文摘Six triphenylmethane dyes viz., bromophenol blue, basic fuchsin, methyl violet, methyl green, ethyl violet and malachite green were studied for their decolorization by Fomitopsis feei. Among, basic fuchsin (98%) was maximum decolorized followed by bromophenol blue (96.8%). However, the rate of bromophenol blue decolorization was very fast. There was no correlation between the lignolytic activity and dye decolurization of the dyes.
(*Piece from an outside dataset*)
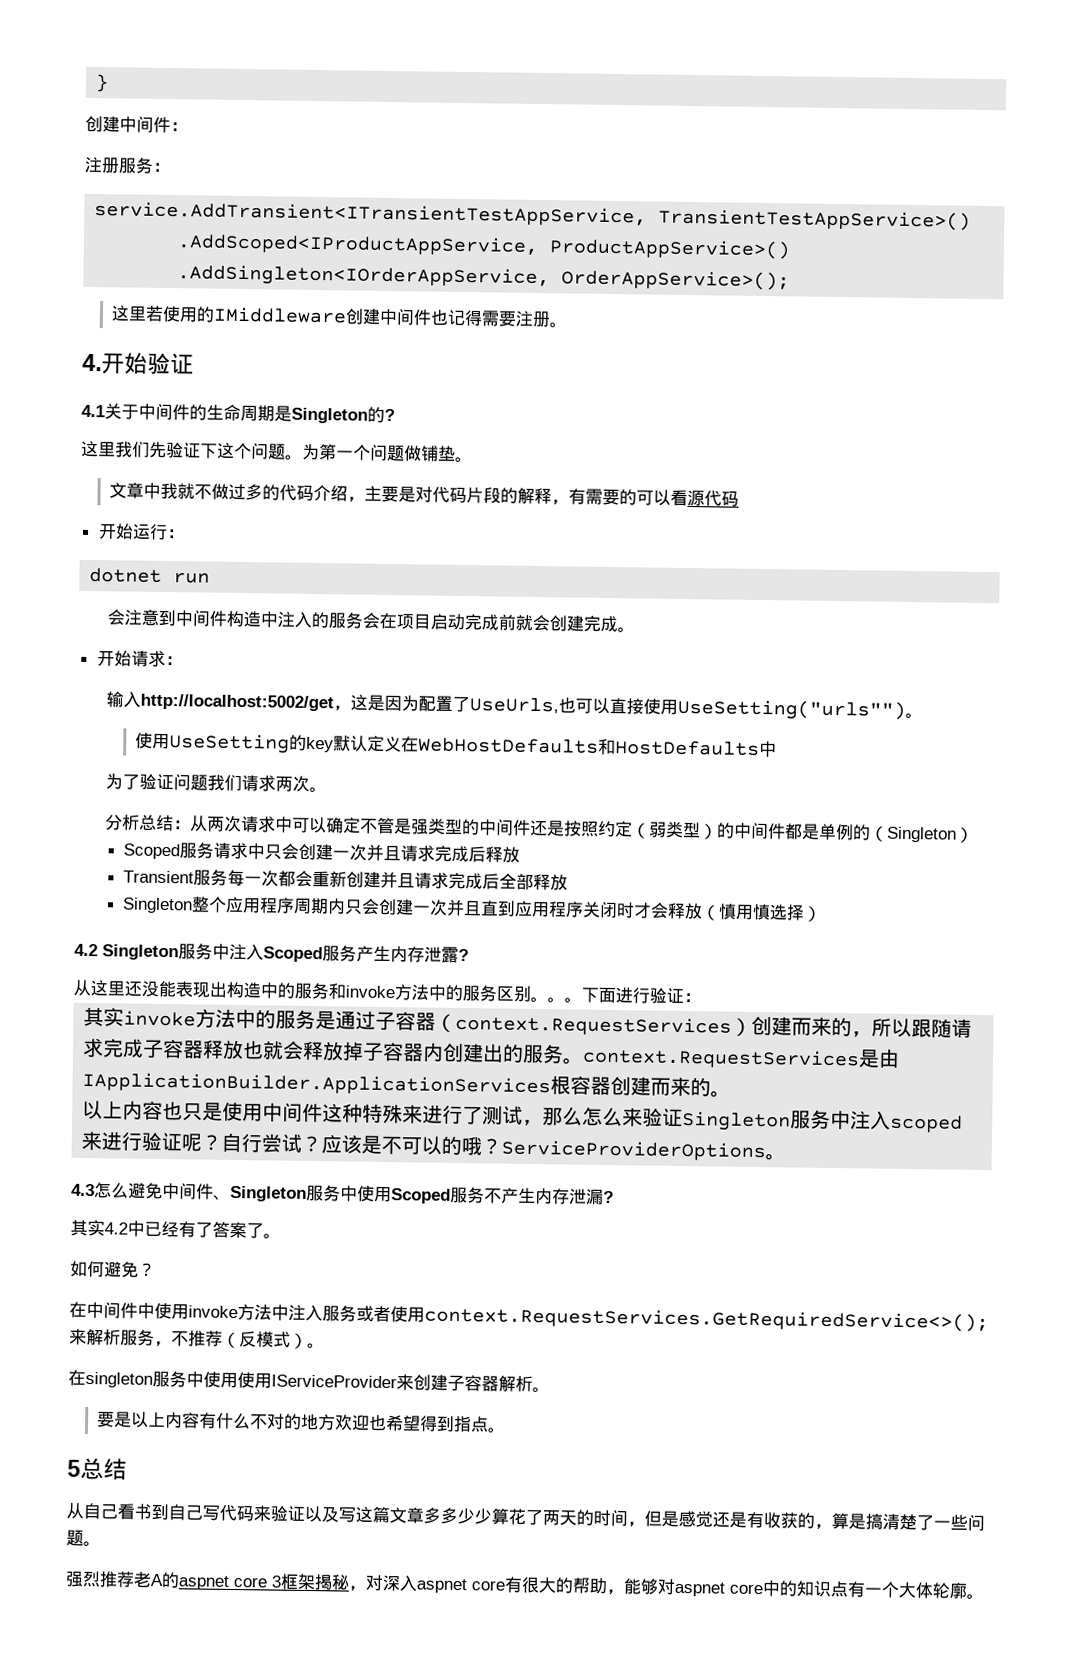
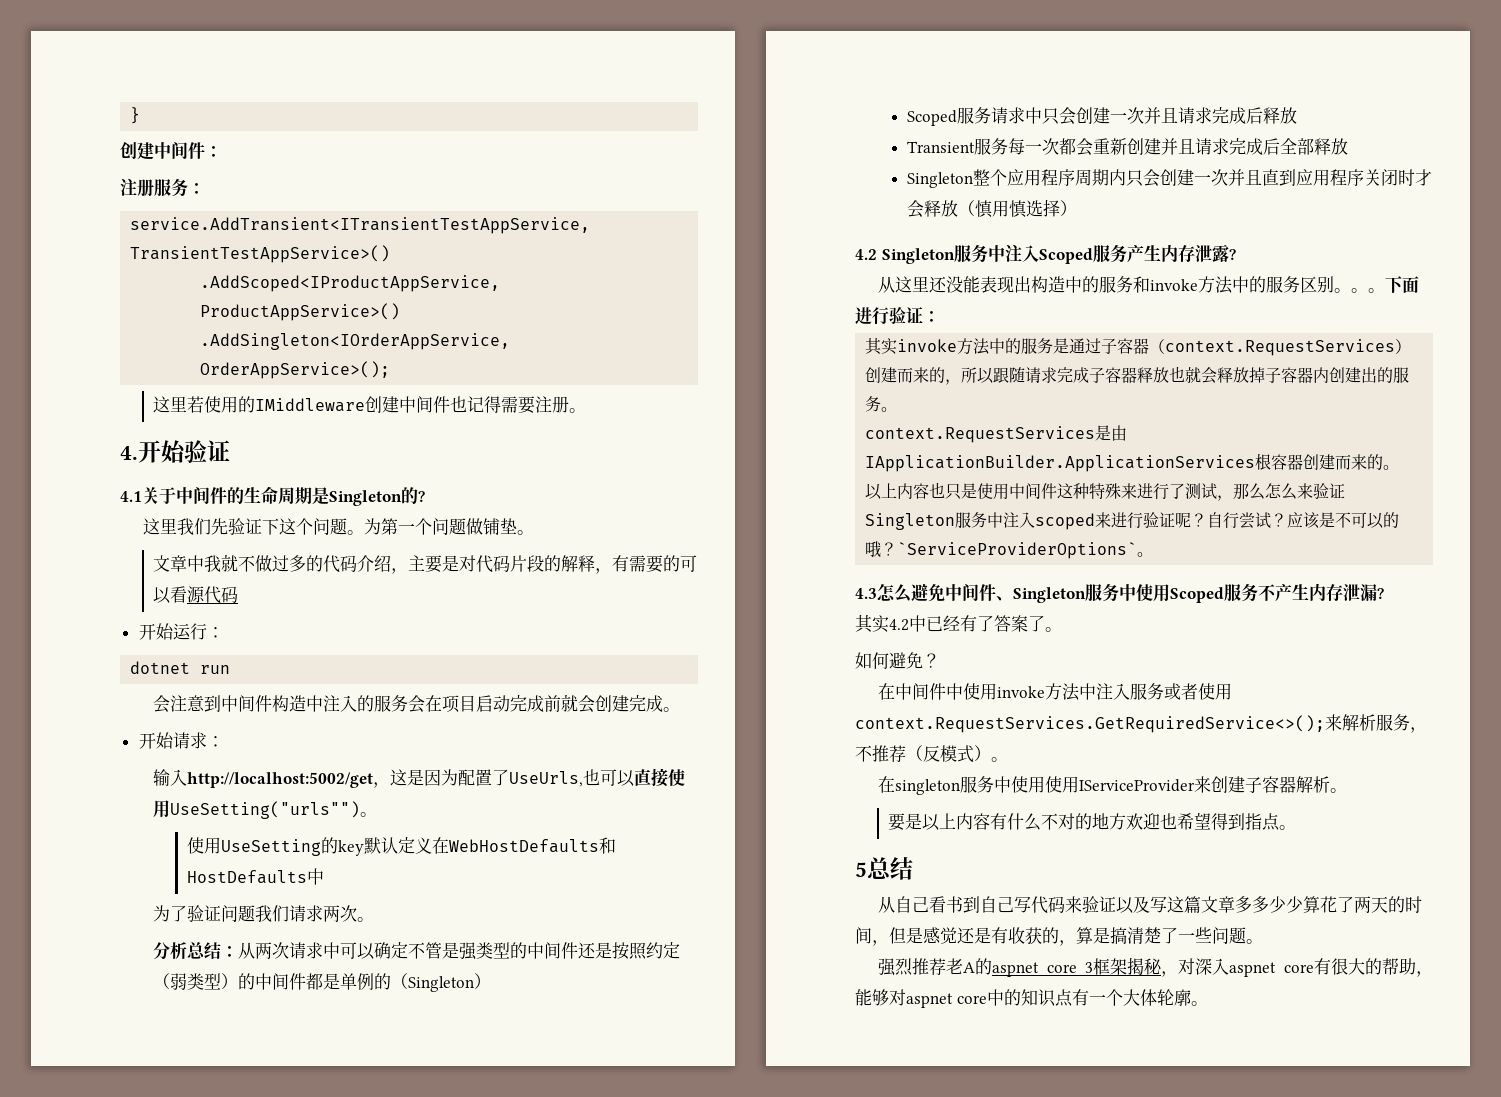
(585, 1061) none -> (898, 409) //
[501,1139,767,1162] ServiceProviderOptions -> [897,542,1138,559] `ServiceProviderOptions`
The highest laccase and lignin peroxidase activities were observed in basic fuchsin (46 U/mL) and methyl green (44 U/mL) respectively after 21 days of incubation, which were poor dye degraders. The triphenylmethane reductase enzyme was the responsible enzyme for the decolorization of these triphenyl methane dyes. The treatment by using fungal organisms was considered to be the cost-effective and ecofriendly method of decolourization of effluents discharged from the dye industries.